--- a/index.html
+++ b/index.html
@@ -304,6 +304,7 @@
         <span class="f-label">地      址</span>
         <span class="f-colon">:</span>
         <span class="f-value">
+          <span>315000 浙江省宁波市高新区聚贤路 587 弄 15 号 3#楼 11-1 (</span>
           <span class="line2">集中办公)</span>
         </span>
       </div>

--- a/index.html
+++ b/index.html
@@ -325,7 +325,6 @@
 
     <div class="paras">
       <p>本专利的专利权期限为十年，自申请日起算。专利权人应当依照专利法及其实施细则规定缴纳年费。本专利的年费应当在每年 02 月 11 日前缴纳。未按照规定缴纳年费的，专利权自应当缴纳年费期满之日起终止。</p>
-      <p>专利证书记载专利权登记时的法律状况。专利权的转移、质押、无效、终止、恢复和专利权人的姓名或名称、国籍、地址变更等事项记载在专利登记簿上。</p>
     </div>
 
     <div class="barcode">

###

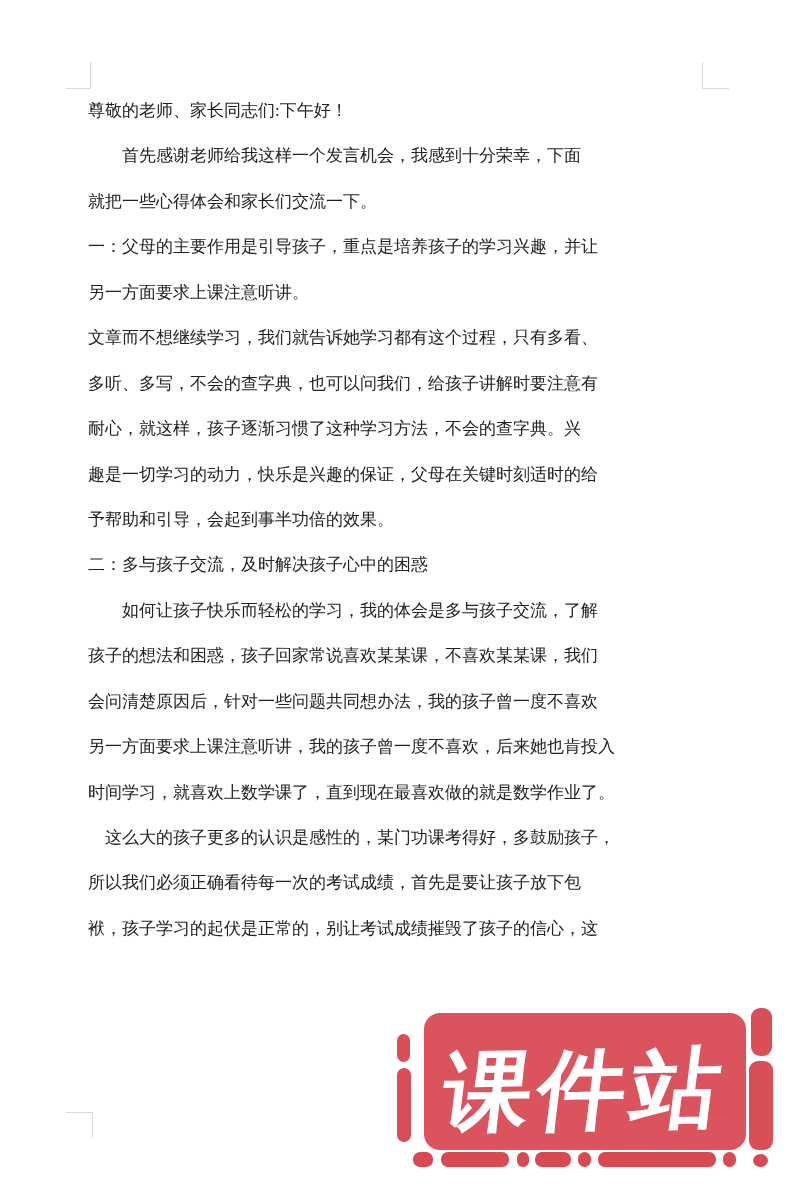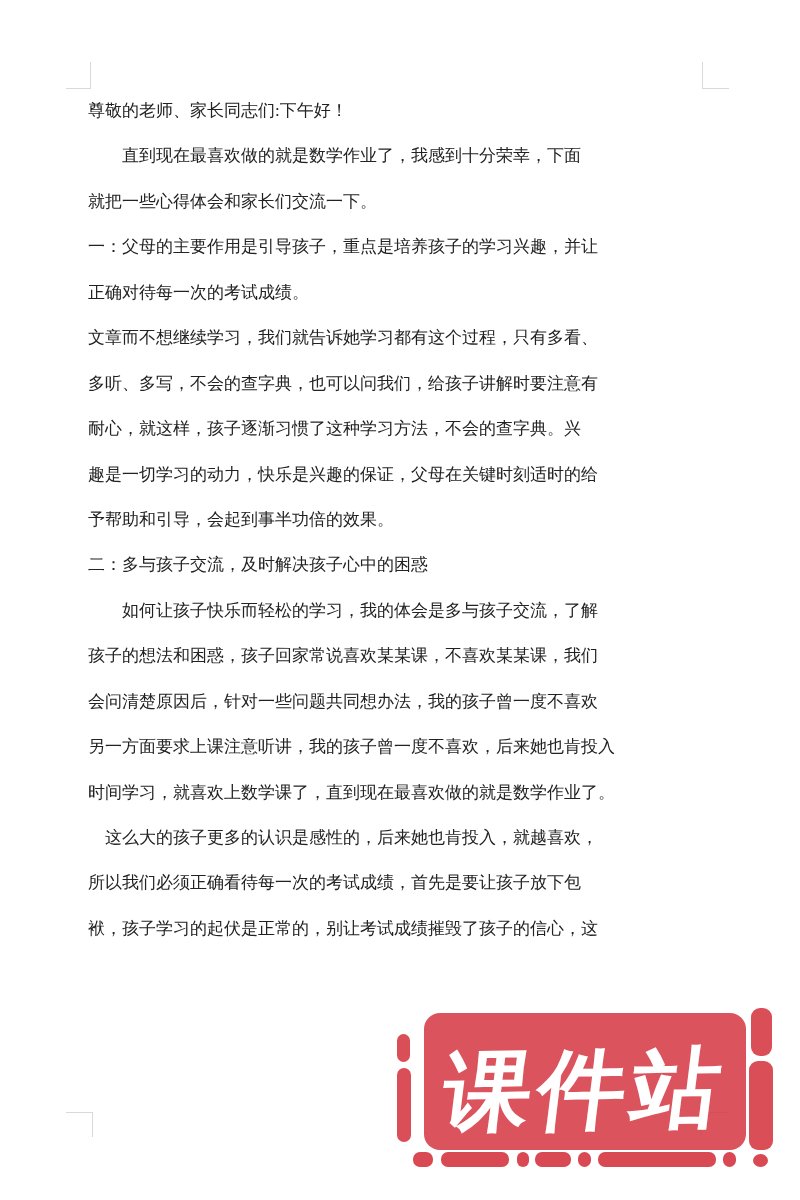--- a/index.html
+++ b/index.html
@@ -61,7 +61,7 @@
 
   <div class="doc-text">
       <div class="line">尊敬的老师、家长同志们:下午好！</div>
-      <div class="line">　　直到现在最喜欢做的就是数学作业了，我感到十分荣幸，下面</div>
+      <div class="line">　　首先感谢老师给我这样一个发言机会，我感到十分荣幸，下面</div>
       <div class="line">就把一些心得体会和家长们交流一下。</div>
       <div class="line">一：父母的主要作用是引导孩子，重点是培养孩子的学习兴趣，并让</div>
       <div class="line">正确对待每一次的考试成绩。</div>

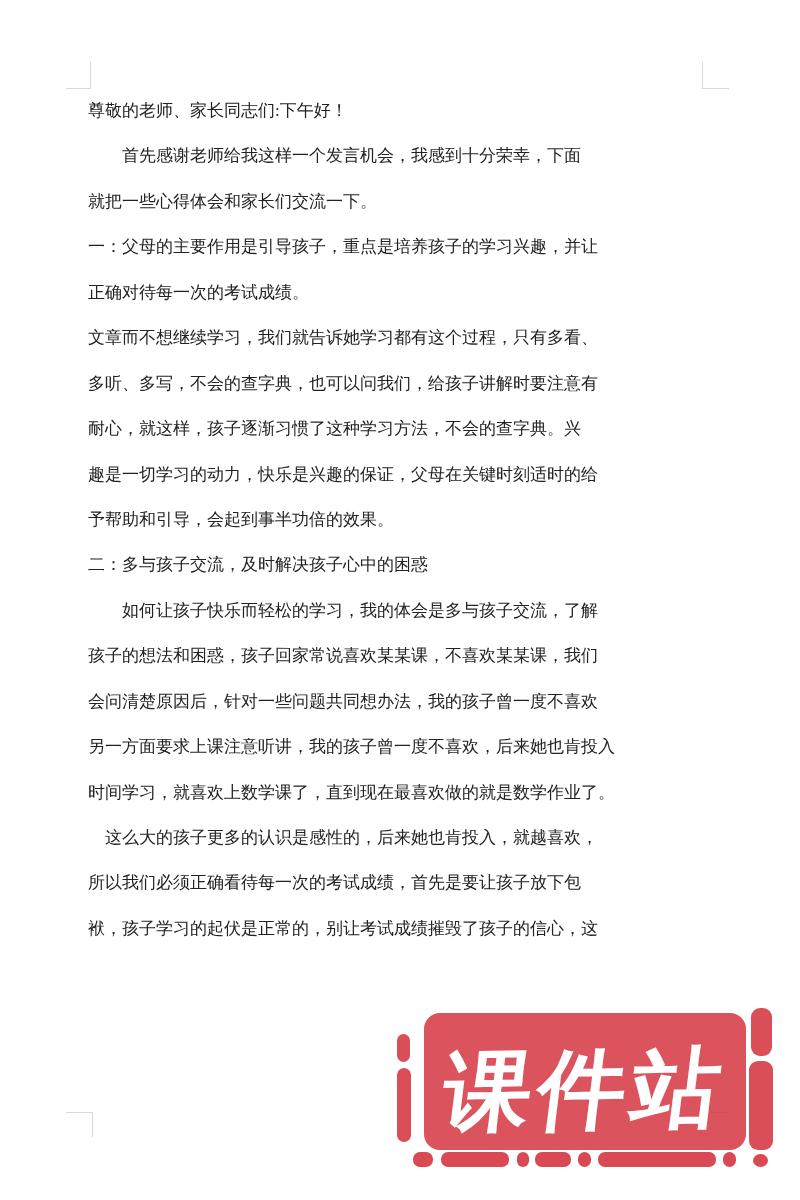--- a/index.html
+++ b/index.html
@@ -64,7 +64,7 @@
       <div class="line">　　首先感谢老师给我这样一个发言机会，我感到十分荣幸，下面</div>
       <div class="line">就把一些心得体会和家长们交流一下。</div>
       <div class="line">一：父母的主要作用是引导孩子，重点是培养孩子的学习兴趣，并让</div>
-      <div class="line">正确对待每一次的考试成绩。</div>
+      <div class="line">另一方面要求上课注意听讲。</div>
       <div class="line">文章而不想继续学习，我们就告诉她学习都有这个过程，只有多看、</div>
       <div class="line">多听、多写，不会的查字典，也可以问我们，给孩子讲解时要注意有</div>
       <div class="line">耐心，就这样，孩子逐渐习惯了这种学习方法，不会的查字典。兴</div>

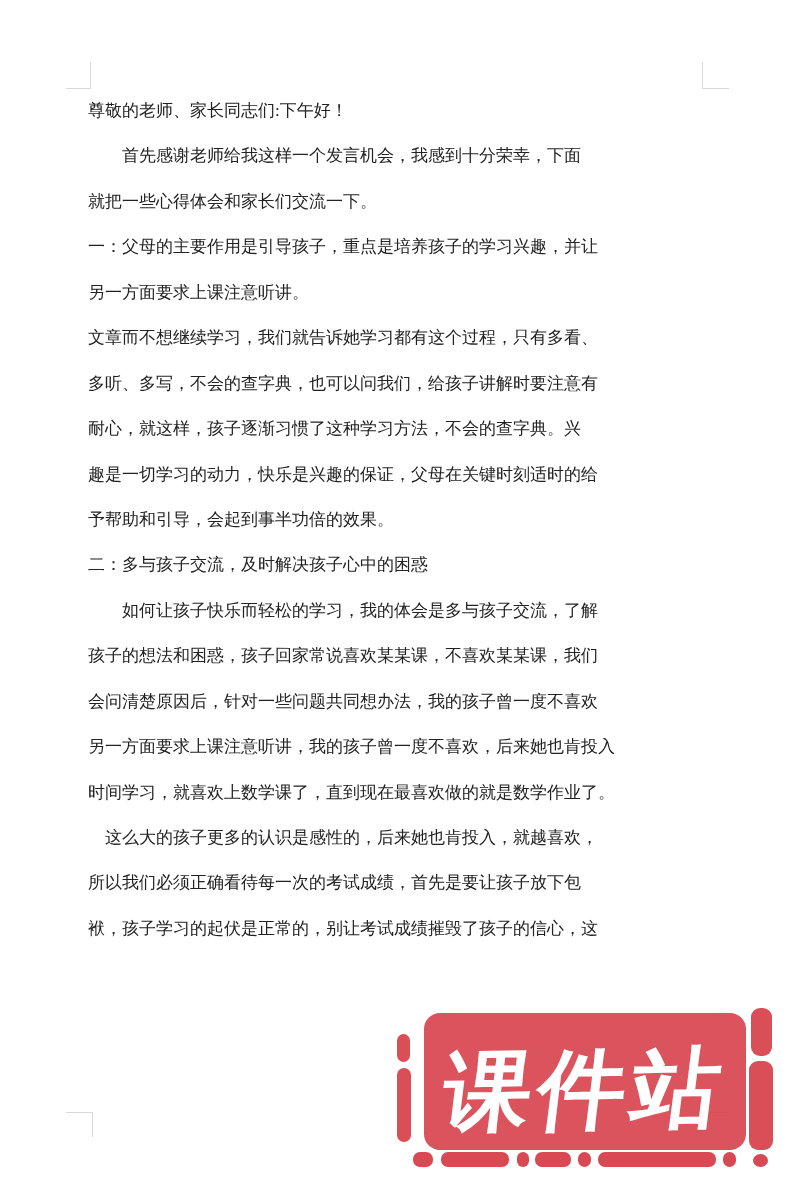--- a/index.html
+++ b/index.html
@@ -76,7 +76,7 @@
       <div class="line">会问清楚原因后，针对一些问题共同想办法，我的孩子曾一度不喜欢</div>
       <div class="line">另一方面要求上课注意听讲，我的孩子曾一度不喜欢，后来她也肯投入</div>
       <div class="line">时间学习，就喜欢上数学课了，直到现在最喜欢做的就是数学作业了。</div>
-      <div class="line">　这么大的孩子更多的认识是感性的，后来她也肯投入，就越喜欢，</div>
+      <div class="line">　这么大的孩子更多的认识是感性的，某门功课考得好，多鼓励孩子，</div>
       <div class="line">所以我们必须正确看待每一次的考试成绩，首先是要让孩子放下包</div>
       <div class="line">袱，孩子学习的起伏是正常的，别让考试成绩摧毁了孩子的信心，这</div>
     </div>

###

* What you should do
If a line of the data contains "后来她也肯投入", copy it out.

* Response to this task
       <div class="line">另一方面要求上课注意听讲，我的孩子曾一度不喜欢，后来她也肯投入</div>
-      <div class="line">　这么大的孩子更多的认识是感性的，后来她也肯投入，就越喜欢，</div>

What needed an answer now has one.